Do you have a health literacy deficiency? If you have any of the following symptoms, your health literacy could be low, and you could be at risk for serious health consequences:

  • You aren't sure you should ask questions about your care.
  • You don’t understand the medical terms in the materials you get from your doctor.
  • When your healthcare provider talks to you, you don’t understand.
  • If you have to perform arithmetic, you have trouble taking medications correctly.
  • You don’t know how to deal with healthcare providers and insurance companies.
  • You don’t understand forms you are signing at healthcare facilities.
  • If one or more of the above statements apply to you, you may have low or limited health literacy; you also have a lot of company.

    Only 12 percent of Americans have the health literacy skills that will allow them to effectively find their way through the health care system.

    A scientific statement in the The American Heart Association (AHA) journal, Circulation, describes the dangerous impact limited health literacy can have on heart health and how it can reduce patients' ability to benefit from treatments for heart attacks, heart failure, stroke and vascular disease. The statement encourages healthcare providers to change the way they practice medicine in order to make it easier for all patients to get the care they need.

    “The opportunities for communication failure by healthcare providers who treat people for heart disease risk factors, heart diseases and strokes are rampant,” said Jared W. Magnani, of the University of Pittsburgh School of Medicine and the chairman of the committee that wrote the scientific statement, in a press release. “Many patients do not understand the written materials they receive as part of health care or do not have the numeric skills to understand quantitative information. Also, medical care uses a considerable amount of specialized terminology, which some call jargon.”

    Health Literacy Problems Can Become Health Problems
    Researchers reviewed studies on health literacy published over a 12-year period and found examples of the kind of impact of low health literacy, can have:

  • Over half of those with low health literacy did not realize that a blood pressure reading of 160/100 mm Hg was not normal, making it two to three times less likely that those with high blood pressure would get it under control.
  • Dependence on nicotine is more common in people with low health literacy, and they are three times more likely to fall back on nicotine after completing a smoking cessation program.
  • The combination of a diagnosis of diabetes and low health literacy makes it more likely that people with the disease will develop one of the many chronic complications of diabetes, and they are much less likely to use an online patient portal for communication and disease management.
  • Parents whose health literacy is low are twice as likely to believe their overweight child’s weight is normal.
  • Patients with low health literacy may not understand that a “positive” stress test is not a good result.
  • Patients who are instructed to follow a low sodium diet may not know how to identify sources of sodium in a list of ingredients, much less interpret nutrition labels.
  • Low health literacy is more common among people who are older, those whose doctors do not speak their native language, and people with less education and economic stability, including racial and ethnic minorities. But even people with higher education may not be familiar with medical jargon when faced with a diagnosis or situation beyond their normal scope of medical experiences.

    Health literacy is not a patient problem, it is the result of a complex healthcare delivery system.

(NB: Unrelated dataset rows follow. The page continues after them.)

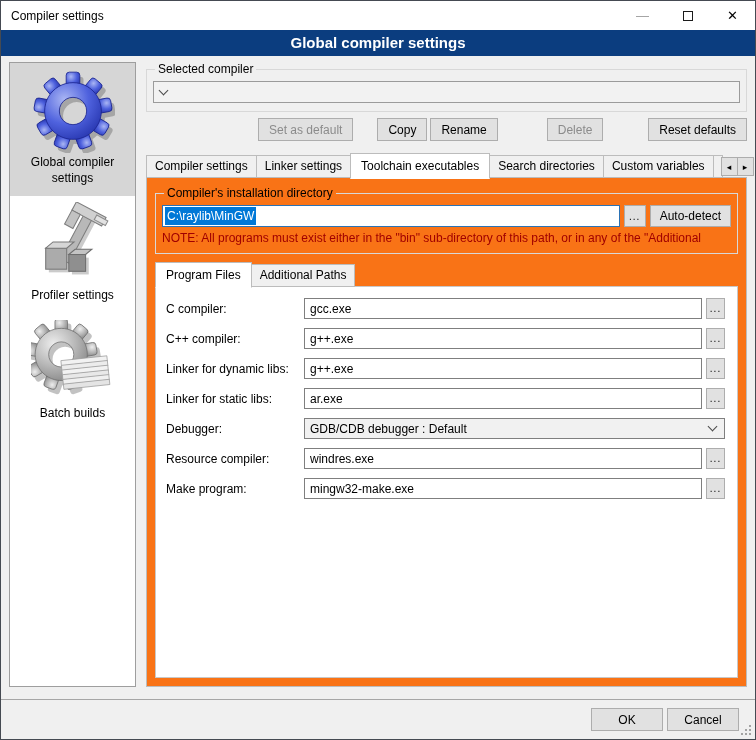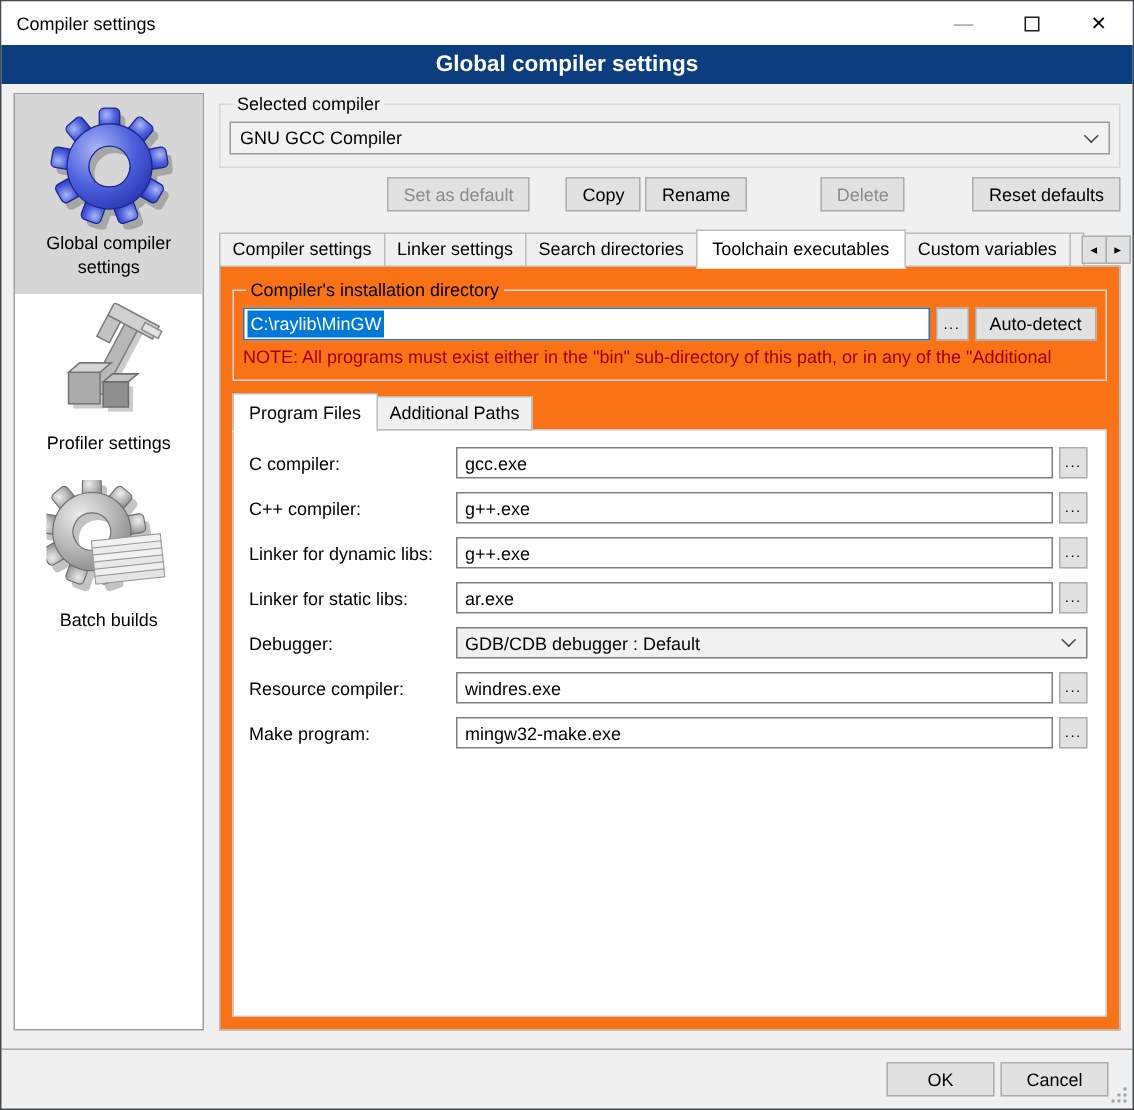--- a/index.html
+++ b/index.html
@@ -187,38 +187,37 @@
         <div class="caption">Batch builds</div>
       </div>
 
     </div>
 
     <div class="main">
 
       <fieldset>
         <legend>Selected compiler</legend>
         <div class="combo">
-          <span class="val">GNU GCC Compiler</span>
           <span class="chev"></span>
         </div>
       </fieldset>
 
       <div class="btnrow">
         <span class="btn disabled first">Set as default</span>
         <span class="btn">Copy</span>
         <span class="btn">Rename</span>
         <span class="btn disabled">Delete</span>
         <span class="btn last">Reset defaults</span>
       </div>
 
       <div class="tabrow">
         <span class="tab">Compiler settings</span>
         <span class="tab">Linker settings</span>
+        <span class="tab active">Toolchain executables</span>
         <span class="tab">Search directories</span>
-        <span class="tab active">Toolchain executables</span>
         <span class="tab">Custom variables</span>
         <span class="tab clipped">Build options</span>
         <span class="tabarrows">
           <span class="tabarrow">
               <span>◂</span>
             </span>
           <span class="tabarrow">
               <span>▸</span>
             </span>
         </span>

    Only 12 percent of Americans have the health literacy skills that will allow them to effectively find their way through the complicated health care system, and the AHA believes that limited health literacy will only get worse with time.

    Technological and pharmacologic advances in health care, including the use of monitors to report heart status, other mobile heath initiatives, and a growing emphasis on shared decision-making and patient-reported outcomes won’t benefit those with the greatest health needs if health literacy isn’t addressed, Dr. Magnana believes.

    Low health literacy is not a patient problem; the statement makes clear that it is the result of a healthcare delivery system that has become increasingly complex. Healthcare providers can ease the situation by improving the way they communicate with and treat their patients, making sure their patients fully understand their diagnosis and treatments.

    Tips for Healthcare Providers

    The American Heart Association offers healthcare providers the following tips to combat low health literacy:

  • Avoid using medical terminology. Use words patients can understand.
  • Use pictures as teaching tools.
  • Create forms, informed consents and reading materials that use words that are understandable to patients.
  • Improve patient follow-up and phone communication, training office staff to speak simply and clearly.
  • Ask patients to bring in all medicine bottles so medication use can be assessed for adherence and safety.
  • Take into consideration patients’ culture, customs and beliefs.
  • Provide patients with support from specialists as well as case management and community resources.
  • Health literacy is not about how well you can read. It’s about how well you understand the information about your health your healthcare provider gives you. If you don’t understand, don’t be afraid to ask, and don’t be afraid to ask questions and give your doctor ideas for ways he or she can help you understand. Medicine is often complex. Your doctor has to pay attention to advances in their field and translate that information into advice for patients; your questions can make this part of their job a little easier.